» Exercise description
Pull out of the data below the stretch of lines bounded by the one containing "subtotal: 1226.93 -> 1186.93" and the one containing "total: 1294.41 -> 1259.54", both bounds included, unchanged.

» Recorded information
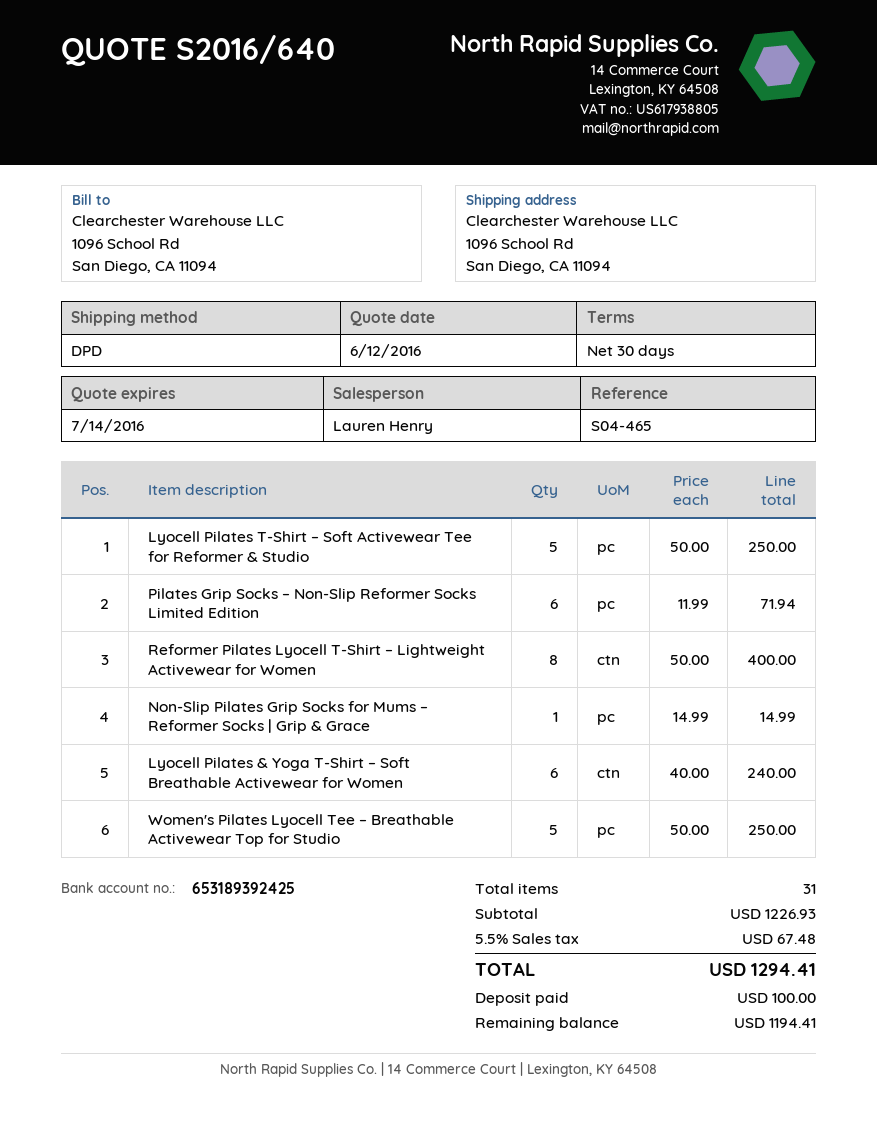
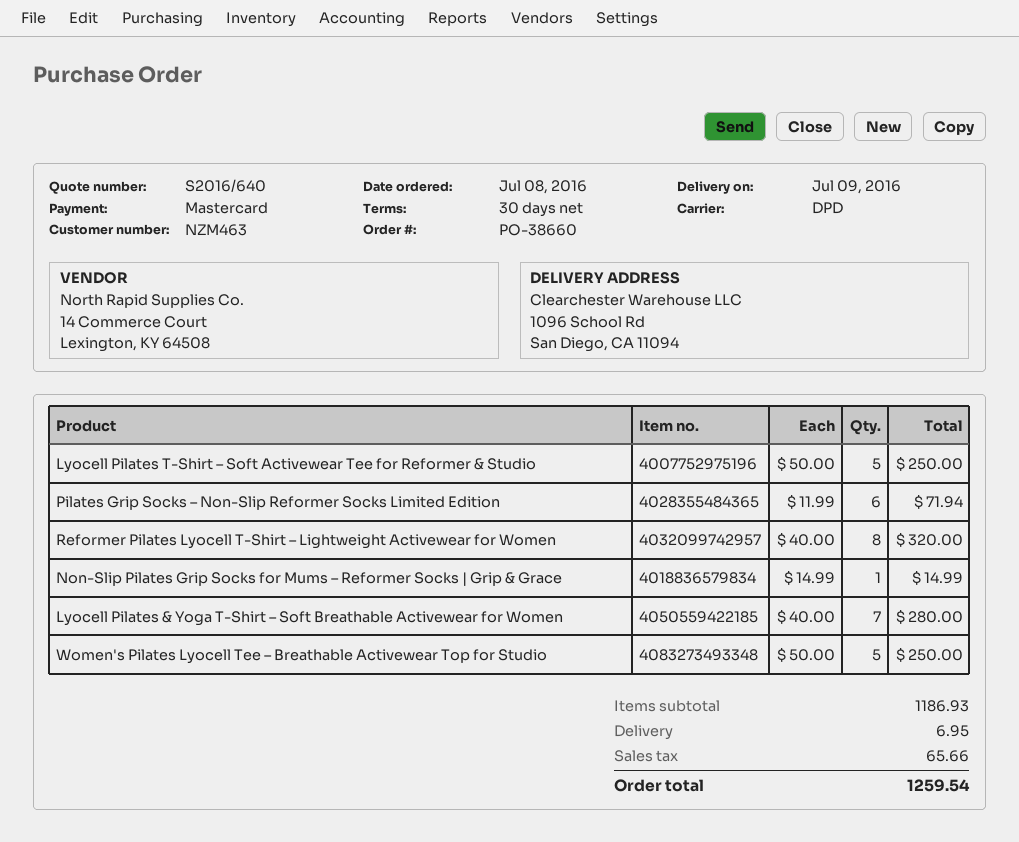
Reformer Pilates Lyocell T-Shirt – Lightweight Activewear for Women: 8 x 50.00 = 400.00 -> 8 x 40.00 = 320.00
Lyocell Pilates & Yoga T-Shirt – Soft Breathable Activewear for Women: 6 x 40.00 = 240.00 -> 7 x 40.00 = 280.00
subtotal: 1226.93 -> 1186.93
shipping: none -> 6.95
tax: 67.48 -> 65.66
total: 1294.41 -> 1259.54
--
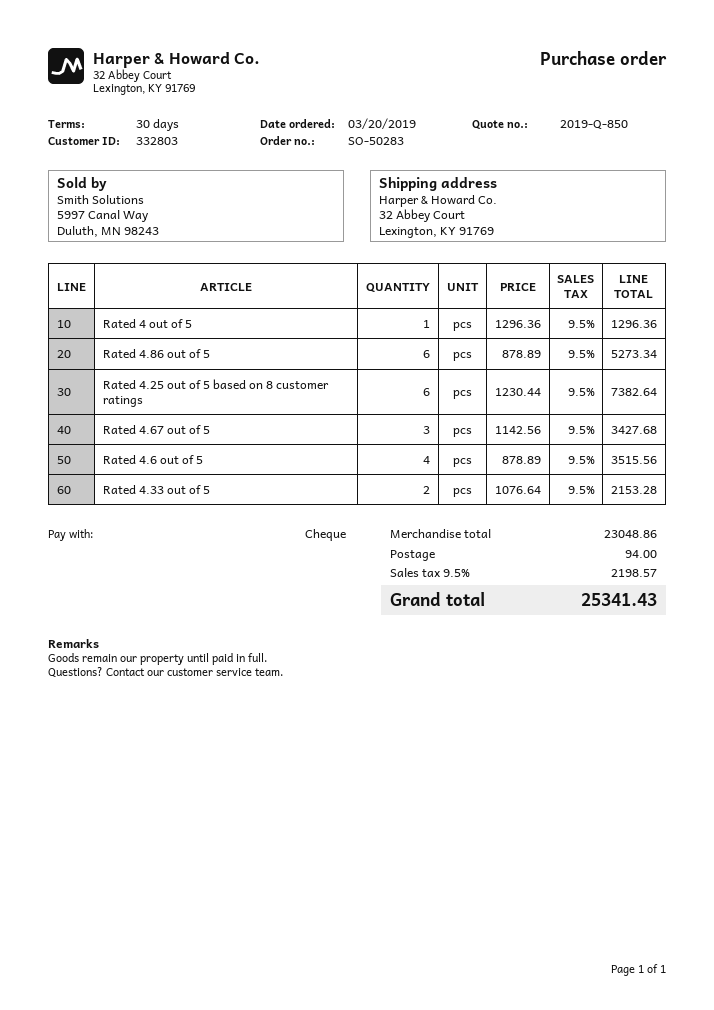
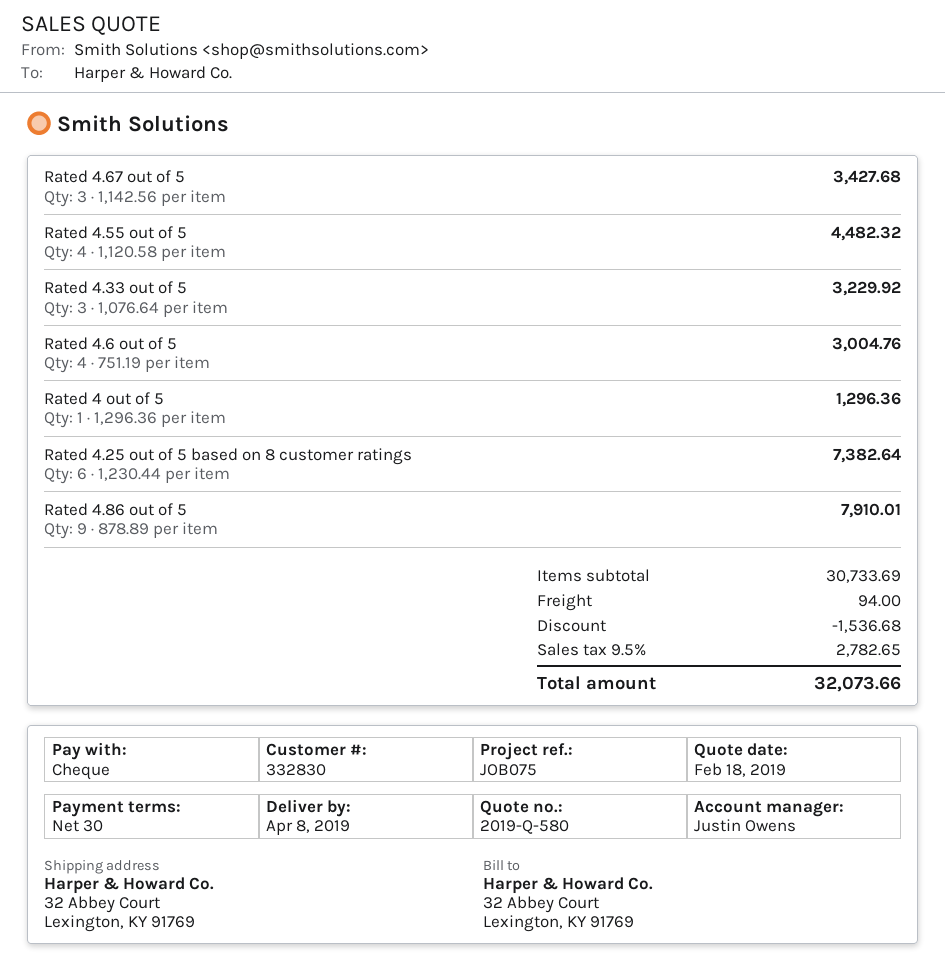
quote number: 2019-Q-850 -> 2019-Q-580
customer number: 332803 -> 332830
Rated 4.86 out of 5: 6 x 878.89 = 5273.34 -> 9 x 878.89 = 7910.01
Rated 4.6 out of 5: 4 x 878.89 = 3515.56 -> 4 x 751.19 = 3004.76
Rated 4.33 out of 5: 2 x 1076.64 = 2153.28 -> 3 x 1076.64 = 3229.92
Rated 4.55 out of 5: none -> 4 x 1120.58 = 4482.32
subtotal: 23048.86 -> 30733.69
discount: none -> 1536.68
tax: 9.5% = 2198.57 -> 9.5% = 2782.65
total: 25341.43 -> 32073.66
...
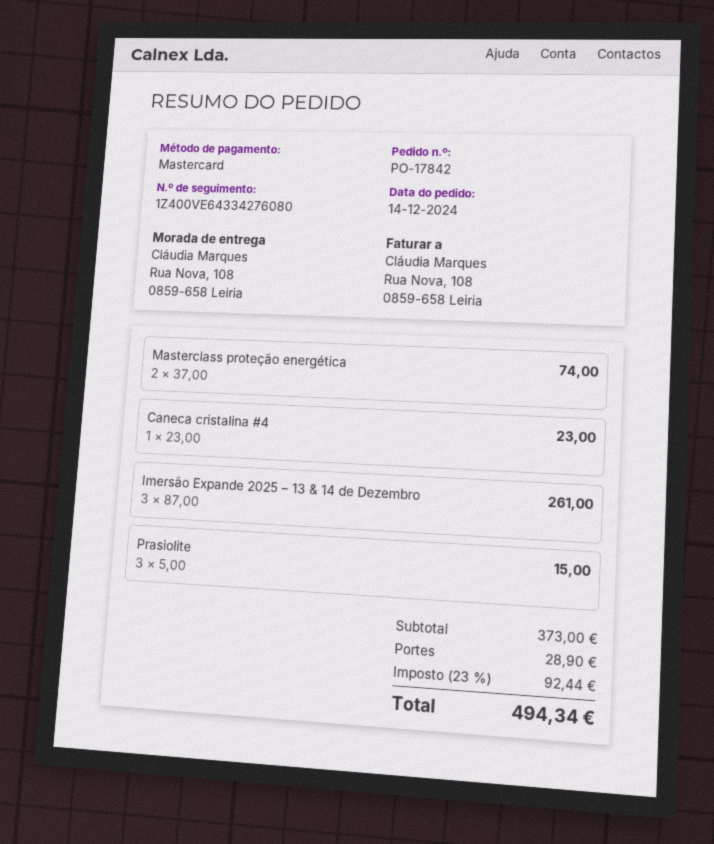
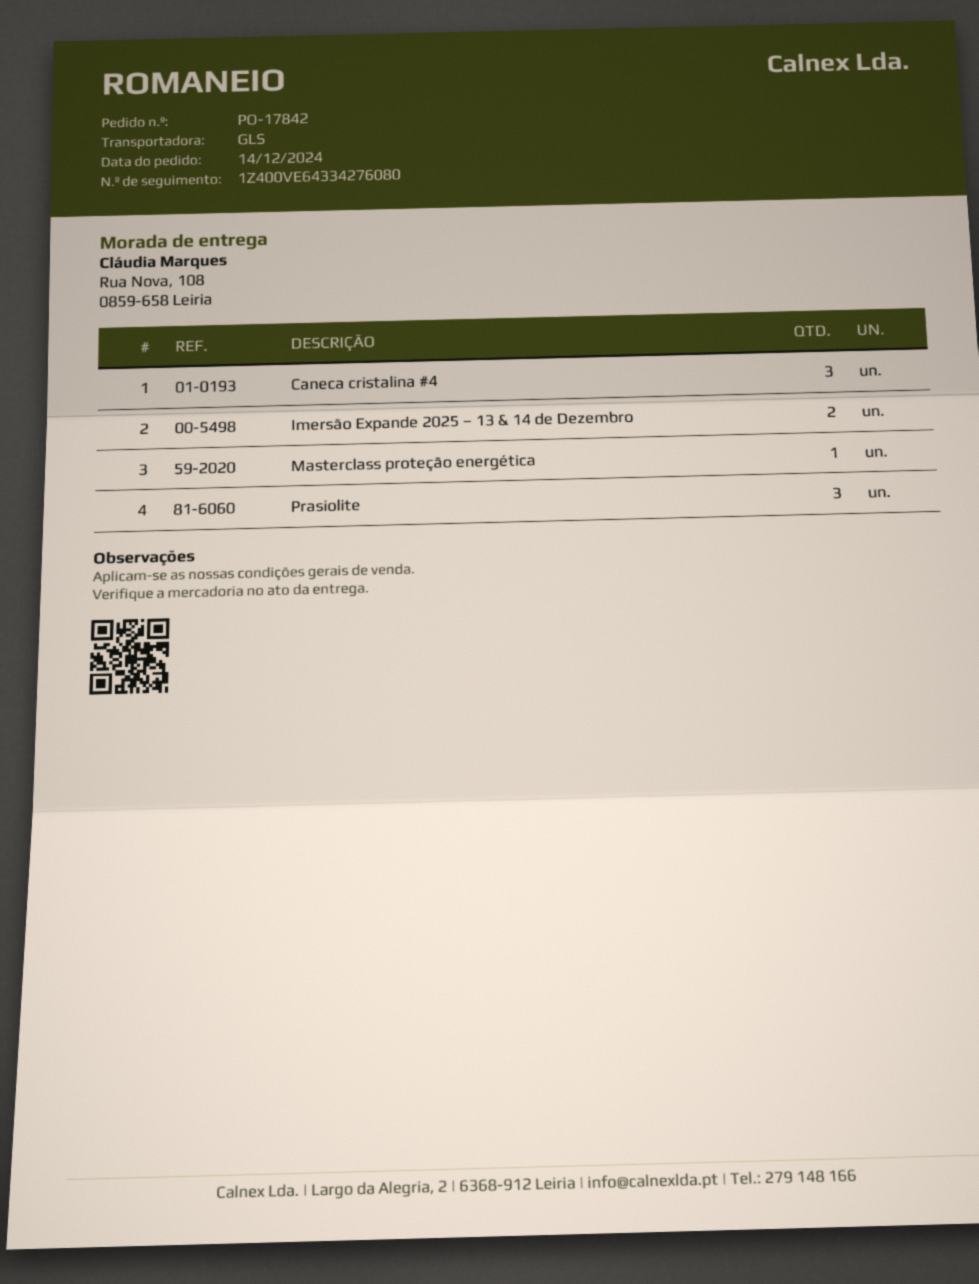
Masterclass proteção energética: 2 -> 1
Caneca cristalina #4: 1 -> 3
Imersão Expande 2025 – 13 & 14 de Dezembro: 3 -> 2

» Task output
subtotal: 1226.93 -> 1186.93
shipping: none -> 6.95
tax: 67.48 -> 65.66
total: 1294.41 -> 1259.54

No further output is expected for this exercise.